What are three reasons a corporation might not pay dividends? ›

Firms pay no dividends due to cash constraints and investment opportunities. Firms do not pay dividends because of poor profitability and earnings. Firms avoid paying dividends due to the cost of raising external funds.

What happens when a firm cuts its dividend payout ratio? ›

Answer and Explanation: The correct answer is B. Earnings retention ratio will increase. Therefore, the lower the dividend payout ratio, the higher the earnings retention ratio.

What happens to dividends when stock market crashes? ›

There's two really important principles which make market crashes and dividends a great combination: Dividends depend on the business itself and how profitable it has been for that year. It is not linked to share price. This means that dividends are relatively stable.

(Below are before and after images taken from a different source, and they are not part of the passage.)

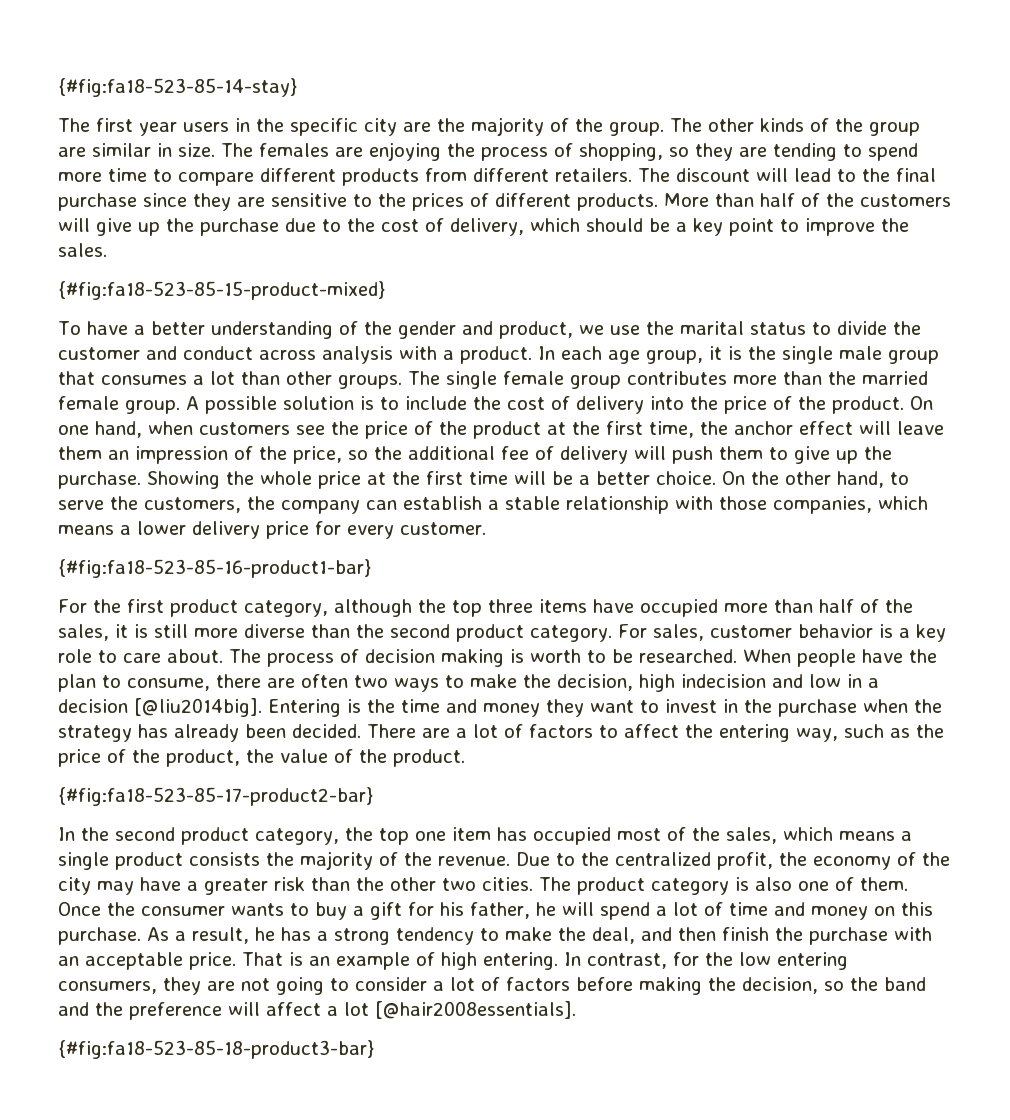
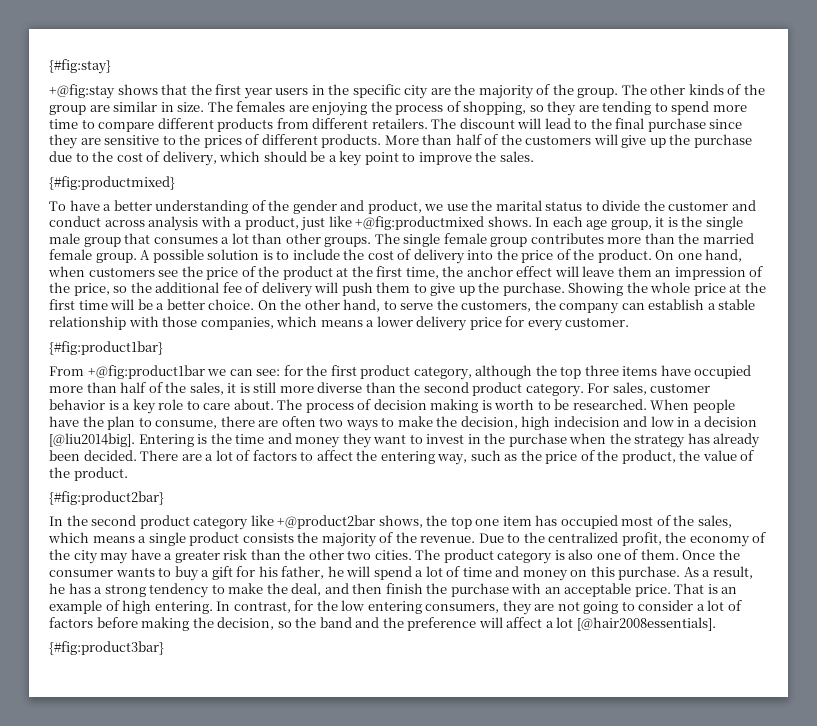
[58,78,297,97] [58,118,90,132] {#fig:fa18-523-85-14-stay} // The -> [49,59,111,74] [49,84,212,99] {#fig:stay} // +@fig:stay shows that the
[58,281,385,300] {#fig:fa18-523-85-15-product-mixed} -> [49,176,175,190] {#fig:productmixed}
[460,346,532,364] product. -> [244,216,532,231] product, just like +@fig:productmixed shows.
[58,559,371,578] [58,599,87,613] {#fig:fa18-523-85-16-product1-bar} // For -> [49,341,163,355] [49,365,303,379] {#fig:product1bar} // From +@fig:product1bar we can see: for
[58,787,373,806] {#fig:fa18-523-85-17-product2-bar} -> [49,491,164,505] {#fig:product2bar}
[255,828,339,845] category, -> [193,515,423,530] category like +@product2bar shows,
[58,1040,374,1059] {#fig:fa18-523-85-18-product3-bar} -> [49,641,164,655] {#fig:product3bar}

What can investors learn from dividend cuts? ›

In an article titled 'Why companies that cut their dividend can be attractive income investments', Schroders provided what seemed like compelling evidence that as well as being a symptom of corporate distress, dividend cuts might be a real signal that the bottom has been reached, and a market rebound is about to start.

What happens to stock prices when the dividend is cut? ›

After a stock goes ex-dividend, the share price typically drops by the amount of the dividend paid to reflect the fact that new shareholders are not entitled to that payment. Dividends paid out as stock instead of cash can dilute earnings, which can also have a negative impact on share prices in the short term.

Why do stocks go down when dividends are paid? ›

It's no different for a company. Money that a company pays to shareholders is money that is no longer part of the asset base of the corporation. This money can no longer be used to reinvest and grow the company. That reduction in the company's "wealth" has to be reflected in a downward adjustment in the stock price.